Totally agree. After all, a 'nuc' is a size, not a purpose - so, what are you going to use them for ?

If they're to be used for transporting bees, then a mesh floor (or some other form of ventilation) is pretty-much mandatory.

If they're for over-wintering, then a solid floor might be more appropriate - but - much depends on the set-up being used.

I use 22mm holes near the bottom - but that's only because they're so easy to open & close with standard wine corks. All my bee boxes are made thus.
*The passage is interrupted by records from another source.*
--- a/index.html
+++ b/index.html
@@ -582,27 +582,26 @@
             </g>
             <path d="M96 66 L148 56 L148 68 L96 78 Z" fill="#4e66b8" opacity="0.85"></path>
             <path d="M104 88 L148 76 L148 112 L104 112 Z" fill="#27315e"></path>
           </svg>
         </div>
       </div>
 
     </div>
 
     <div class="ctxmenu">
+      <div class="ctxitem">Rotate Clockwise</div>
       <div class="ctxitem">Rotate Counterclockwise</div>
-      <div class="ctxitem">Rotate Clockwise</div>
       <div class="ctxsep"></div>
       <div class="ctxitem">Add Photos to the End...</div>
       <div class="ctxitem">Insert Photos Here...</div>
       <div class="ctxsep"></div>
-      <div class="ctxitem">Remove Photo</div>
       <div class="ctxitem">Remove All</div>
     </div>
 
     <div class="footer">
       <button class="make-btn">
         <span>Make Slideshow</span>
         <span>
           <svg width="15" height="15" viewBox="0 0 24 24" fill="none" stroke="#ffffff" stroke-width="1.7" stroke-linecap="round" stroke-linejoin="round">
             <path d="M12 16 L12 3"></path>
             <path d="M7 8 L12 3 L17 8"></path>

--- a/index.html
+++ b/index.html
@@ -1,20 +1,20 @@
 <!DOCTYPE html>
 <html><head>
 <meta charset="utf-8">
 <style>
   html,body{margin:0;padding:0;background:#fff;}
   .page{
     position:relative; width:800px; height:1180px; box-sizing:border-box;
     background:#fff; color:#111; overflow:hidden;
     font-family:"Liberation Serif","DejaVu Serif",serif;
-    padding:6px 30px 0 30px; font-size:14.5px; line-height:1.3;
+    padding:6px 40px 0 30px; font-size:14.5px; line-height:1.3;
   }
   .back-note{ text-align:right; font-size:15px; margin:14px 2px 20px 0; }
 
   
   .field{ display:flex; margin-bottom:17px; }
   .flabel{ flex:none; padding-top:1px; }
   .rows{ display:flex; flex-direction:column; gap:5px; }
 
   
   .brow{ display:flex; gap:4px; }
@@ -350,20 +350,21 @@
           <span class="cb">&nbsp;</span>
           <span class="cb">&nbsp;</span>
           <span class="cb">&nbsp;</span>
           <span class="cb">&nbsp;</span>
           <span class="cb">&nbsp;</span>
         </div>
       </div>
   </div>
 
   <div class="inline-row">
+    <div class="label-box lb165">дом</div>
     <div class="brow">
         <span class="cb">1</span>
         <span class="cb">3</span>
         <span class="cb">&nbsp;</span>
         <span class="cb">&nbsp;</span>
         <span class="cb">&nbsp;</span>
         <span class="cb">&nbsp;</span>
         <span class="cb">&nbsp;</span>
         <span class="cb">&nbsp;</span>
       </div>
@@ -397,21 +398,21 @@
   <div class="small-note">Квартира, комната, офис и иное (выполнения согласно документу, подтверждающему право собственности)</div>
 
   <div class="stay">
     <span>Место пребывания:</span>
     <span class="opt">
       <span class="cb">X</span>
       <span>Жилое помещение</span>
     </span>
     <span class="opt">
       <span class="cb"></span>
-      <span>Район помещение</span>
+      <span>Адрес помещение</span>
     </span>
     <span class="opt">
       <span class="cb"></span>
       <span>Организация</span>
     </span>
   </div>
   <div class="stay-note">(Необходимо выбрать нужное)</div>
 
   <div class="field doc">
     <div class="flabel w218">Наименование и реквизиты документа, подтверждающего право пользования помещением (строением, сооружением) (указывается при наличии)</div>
My own preference is for a 6.5-frame nuc - which divides nicely into 2 x 3-frames for mating, or 1 x 6-frame for building-up. (The 0.5 'frame' is the divider which lives in the box permanently) This provides a very flexible format, but one which is unnecessarily complex should mating not be on the agenda.

LJ
 
If they're to be used for transporting bees, then a mesh floor (or some other form of ventilation) is pretty-much mandatory.
I have full length bottom entrances (8mm deep), if I need to transport I just tack a piece of OMF mesh offcut over the entrance
 
I have built nucs with solid floors because that makes it easier to build something reasonably square and robust with limited carpentry equipment and skills. Solid floors are also probably better if you're intending to use them as bait hives.

Open mesh floors would be desirable if the nucs are going to be inhabited for long stretches, or used for transporting bees.
 
So lots to think about, depending on format and use. Have fun.

Indeed thanks for all the (varying) responses, for now all I want is something to stick round the farm in the hope of picking up the odd swarm, anything technical like breeding is a long way down the line.

Bill
 
Solid easily removable floors.
Usefull for increasing space in an emergency when you havent got spare full size box/es. Take floor off, fill with frames, take roof of full nuc and plonk empty nuc on top of it......Have done it without even suiting up.
 
Indeed thanks for all the (varying) responses, for now all I want is something to stick round the farm in the hope of picking up the odd swarm, anything technical like breeding is a long way down the line.

Bill

Remember that the recommended size of a bait hive is about 40 litres (I think) ... whatever, about the size of a National brood box. Honeybee Democracy by Tom Seeley has an excellent description of how he worked this out. A big prime swarm is too much for a nuc box. They're likely to choose somewhere else instead.